Biting her lip, Cornelia nodded.

"Oh god, sis. You didn't do it to try and keep him, did you?"

"I... well..."

Agnes closed the door behind her and heaved a sigh. "Oh, you silly, silly girl. I'm going to put a pot of tea on. Sit down; you clearly need to take the weight off your feet. How far gone are you?"

"Just a couple of weeks left." Cornelia slumped at the kitchen table.

"I trust that you actually want the poor damned thing?" Agnes stood by the stove, waiting for the kettle to boil.

"Of course I do! It's just..."

"Yeah, I know. Just sit tight while I fix this tea and then we'll talk about it, okay?"

"I really messed up, didn't I?" Cornelia mumbled a few minutes later as Agnes poured the tea and placed two cups on the kitchen table. "I didn't really think it through."

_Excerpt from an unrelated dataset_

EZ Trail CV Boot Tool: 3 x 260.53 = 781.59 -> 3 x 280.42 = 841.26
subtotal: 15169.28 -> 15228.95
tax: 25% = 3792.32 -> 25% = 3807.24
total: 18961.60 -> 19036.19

"Well, I hate to say it, but yeah. You kind of did, sweetie." Agnes sat down and sipped her tea. "What on earth possessed you to do it? I thought you were going to file for divorce, especially after he was caught sneaking out of that motel he'd been staying at all weekend! Not to mention going off to France for months and just leaving you behind."

"Oh, you know him and his obsession with his reputation," Cornelia grumped. "I figured he'd got himself some bit on the side because, well... things weren't going too well for us at home. He was buried in his work all the time, and he seemed to shy away from me every time I touched him--"

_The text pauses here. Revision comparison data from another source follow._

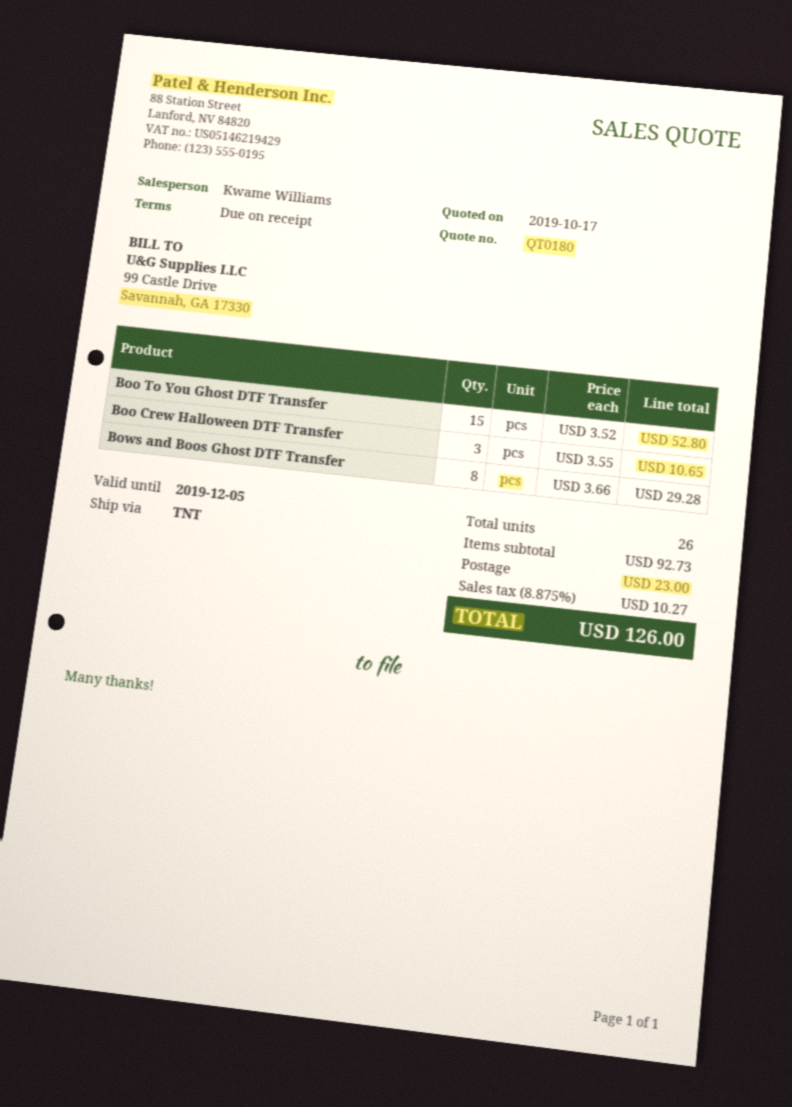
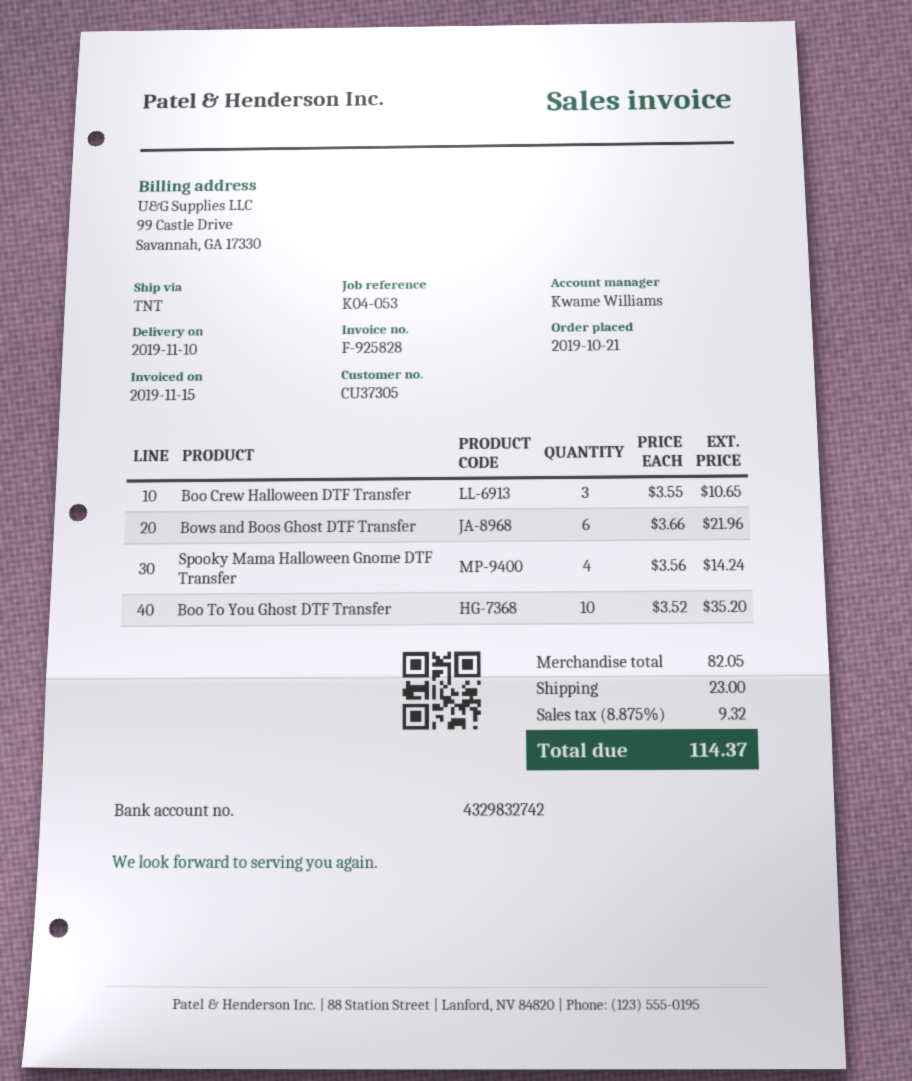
Boo To You Ghost DTF Transfer: 15 x 3.52 = 52.80 -> 10 x 3.52 = 35.20
Bows and Boos Ghost DTF Transfer: 8 x 3.66 = 29.28 -> 6 x 3.66 = 21.96
Spooky Mama Halloween Gnome DTF Transfer: none -> 4 x 3.56 = 14.24
subtotal: 92.73 -> 82.05
tax: 8.875% = 10.27 -> 8.875% = 9.32
total: 126.00 -> 114.37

"Doesn't look like he shied away all that much." Agnes directed a pointed look at Cornelia's belly.

"Well that goes back to the whole 'I thought he had a bit on the side' thing." Cornelia sighed. "I figured that, if I got pregnant, he might have something to actually come home for. You know: something worthwhile that would patch things up a bit between us."

"Oh, sis. You should be all he needs to come home to. You and Mortimer. Babies shouldn't be born just because one half of a dying relationship wants to hold it together."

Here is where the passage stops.